Dr. Arthur W. Fisher was born at Pultneyville, New York, on February 14, 1872, and received his preliminary education at the cobblestone school in that village. When 17 he entered Sodus Academy, from which he graduated in June 1892. The following Fall he entered the Marion Collegiate Institute to prepare for Cornell University, which he entered in 1894, graduating four years later with the degree of Bachelor of Arts. He took a post-graduate course at Cornell and received his Ph.D. degree.
He taught for several years, and in 1905 entered the Medical School at Ann Arbor, Mich., from which he graduated with the degree of M.D. He remained at the college where he did research work in the laboratories, making several chemical discoveries. After leaving Ann Arbor he went to Toledo, Ohio, where he became the head of the faculty of the medical school. In 1914 Dr.
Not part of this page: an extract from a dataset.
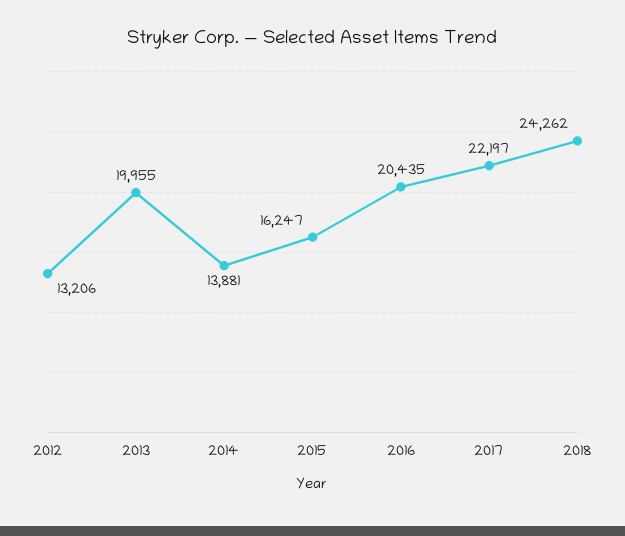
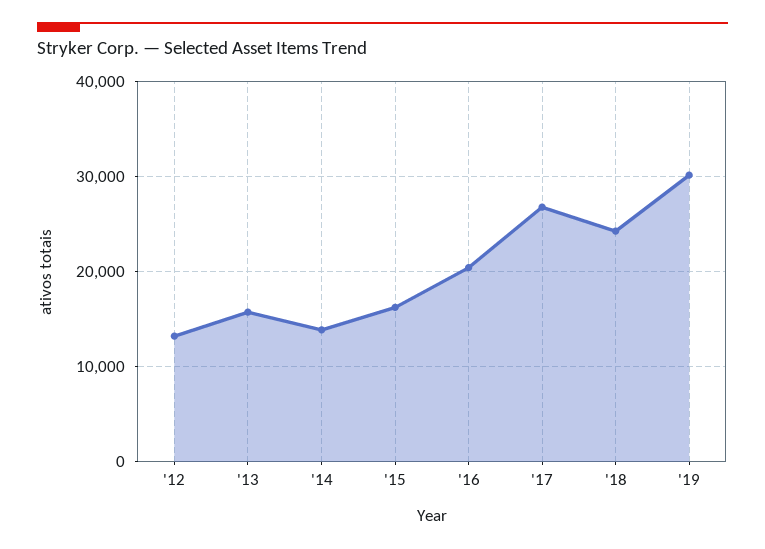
2013: 19955 -> 16000
2017: 22197 -> 27000
'19: none -> 30000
Fisher came to his home town to resume active practice. He contributed to “Medical World” and wrote a series of poems which appeared in book form under the titles of “Lake Breezes,” “Land Breezes,” and “Niagara and Other Poems.”
From an obituary supplied by his nephew, Philip C. Fisher, May 2003.
On May 15, 2006 The Corporation of the City of Niagara Falls was granted a new Coat of Arms, including the motto “Tread the Smoother Ways of Peace.” This motto was taken from Dr. Fisher’s poem Niagara, which the Canadian Heraldic Authority found on this website. From the description:
“This sentence is taken from Dr. Arthur William Fisher’s poem Niagara, published in 1924. As Niagara Falls is the most famous border city in Canada, this alludes to the peaceful relationship with the United States, valued particularly in a region that saw terrible battles in the War of 1812. This motto can serve as an exhortation to all citizens to advance the cause of peace.”
“Melinda Nowikowski is a failed journalism major, who currently resides in Kettering, Ohio. She has been writing poetry since she was old enough to understand the concept of rhyme, which is to say approximately 25 years. Her husband, Tony Nowikowski, a web engineer, was the subject of this work.
At this time, she is employed as a part-time document preparation assistant, animal shelter volunteer and full-time cat slave. She composes poetry when it arrives in her head, as well as character fiction.
The Nowikowskis make frequent visits to Ontario, Canada — especially the wine country. The visit to Niagara Falls was the first of many pleasant trips to Niagara and other parts of southern Ontario, a family tradition that will, doubtless, continue.”
Adelaide Crapsey was born on September 9, 1878 in Brooklyn, New York. She was the third daughter of Episcopalian Rev. Algernon Sidney Crapsey and Adelaide Trowbridge Crapsey. She was an honours student at Vassar College, and then became a teacher. She contracted tuberculosis somewhere around 1903, and died on October 8, 1914.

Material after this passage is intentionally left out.